Itemized modification records:
━━━━
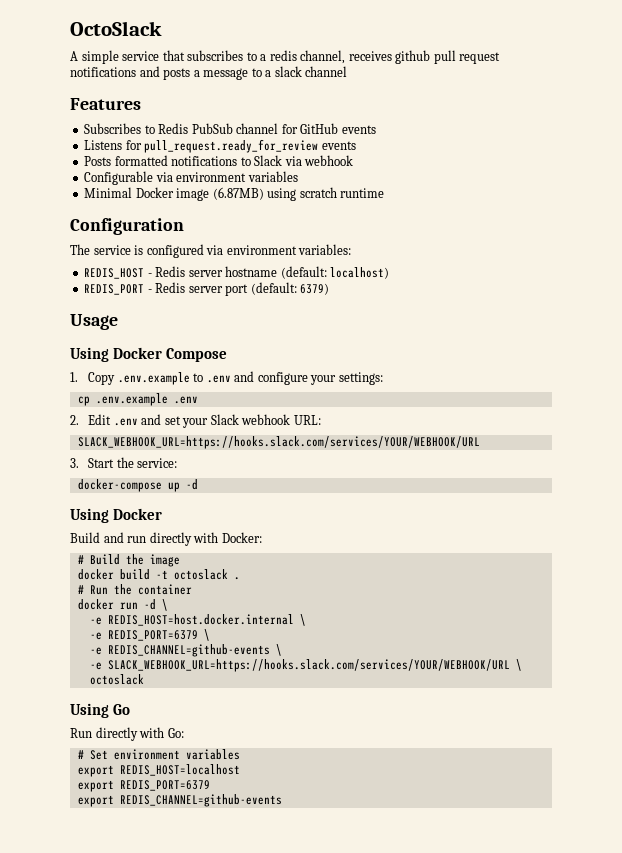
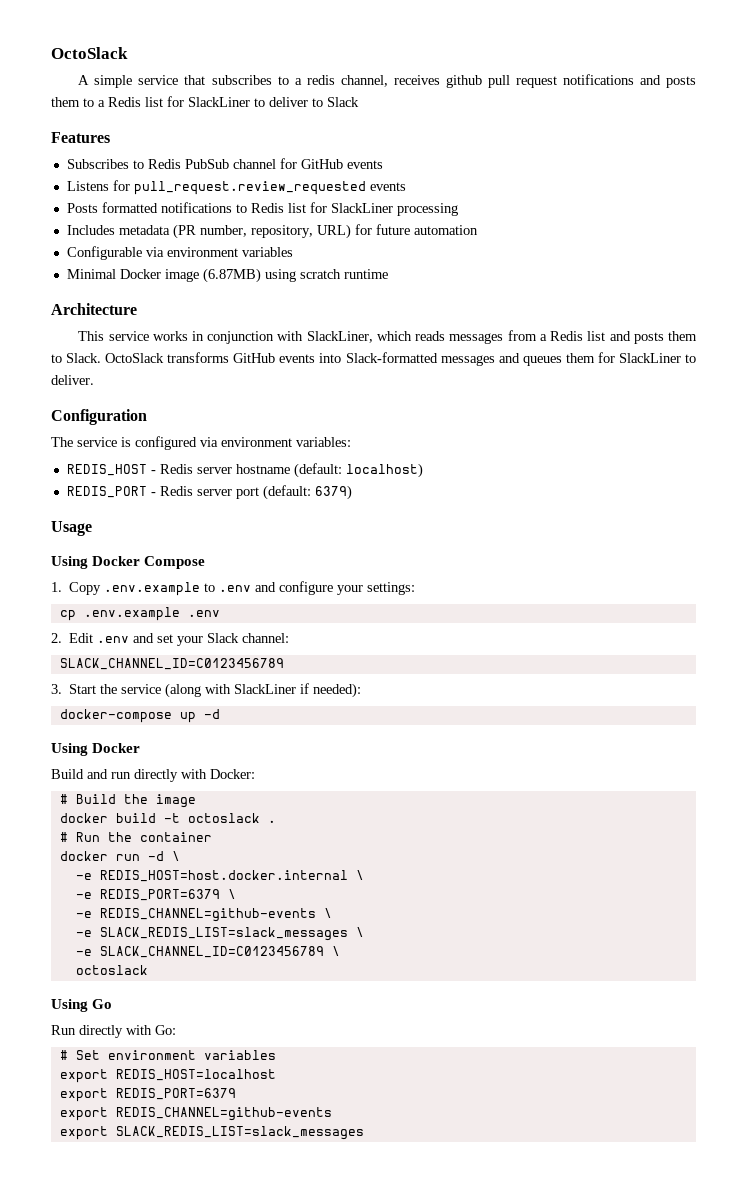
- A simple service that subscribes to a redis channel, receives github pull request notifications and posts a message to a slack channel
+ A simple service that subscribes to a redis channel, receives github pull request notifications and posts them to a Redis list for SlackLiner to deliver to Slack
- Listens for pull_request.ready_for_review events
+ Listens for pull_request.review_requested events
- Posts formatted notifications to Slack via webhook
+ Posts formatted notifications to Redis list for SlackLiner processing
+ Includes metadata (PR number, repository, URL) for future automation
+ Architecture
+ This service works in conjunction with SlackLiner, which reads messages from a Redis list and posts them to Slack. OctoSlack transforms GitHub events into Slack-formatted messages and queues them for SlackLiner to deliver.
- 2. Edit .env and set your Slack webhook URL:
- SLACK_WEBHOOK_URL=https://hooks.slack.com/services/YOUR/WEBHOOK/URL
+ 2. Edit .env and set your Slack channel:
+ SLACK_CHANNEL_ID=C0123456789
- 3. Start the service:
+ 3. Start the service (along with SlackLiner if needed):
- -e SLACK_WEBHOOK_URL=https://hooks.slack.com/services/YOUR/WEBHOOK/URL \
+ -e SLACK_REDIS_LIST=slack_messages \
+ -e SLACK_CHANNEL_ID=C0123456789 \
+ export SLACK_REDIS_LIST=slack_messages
━━━━
INSTRUCTIONS TO FOLLOW: Which lines above contain the word "formatted"? Copy all of them.

COMPLETED EXERCISE:
- Posts formatted notifications to Slack via webhook
+ Posts formatted notifications to Redis list for SlackLiner processing
+ This service works in conjunction with SlackLiner, which reads messages from a Redis list and posts them to Slack. OctoSlack transforms GitHub events into Slack-formatted messages and queues them for SlackLiner to deliver.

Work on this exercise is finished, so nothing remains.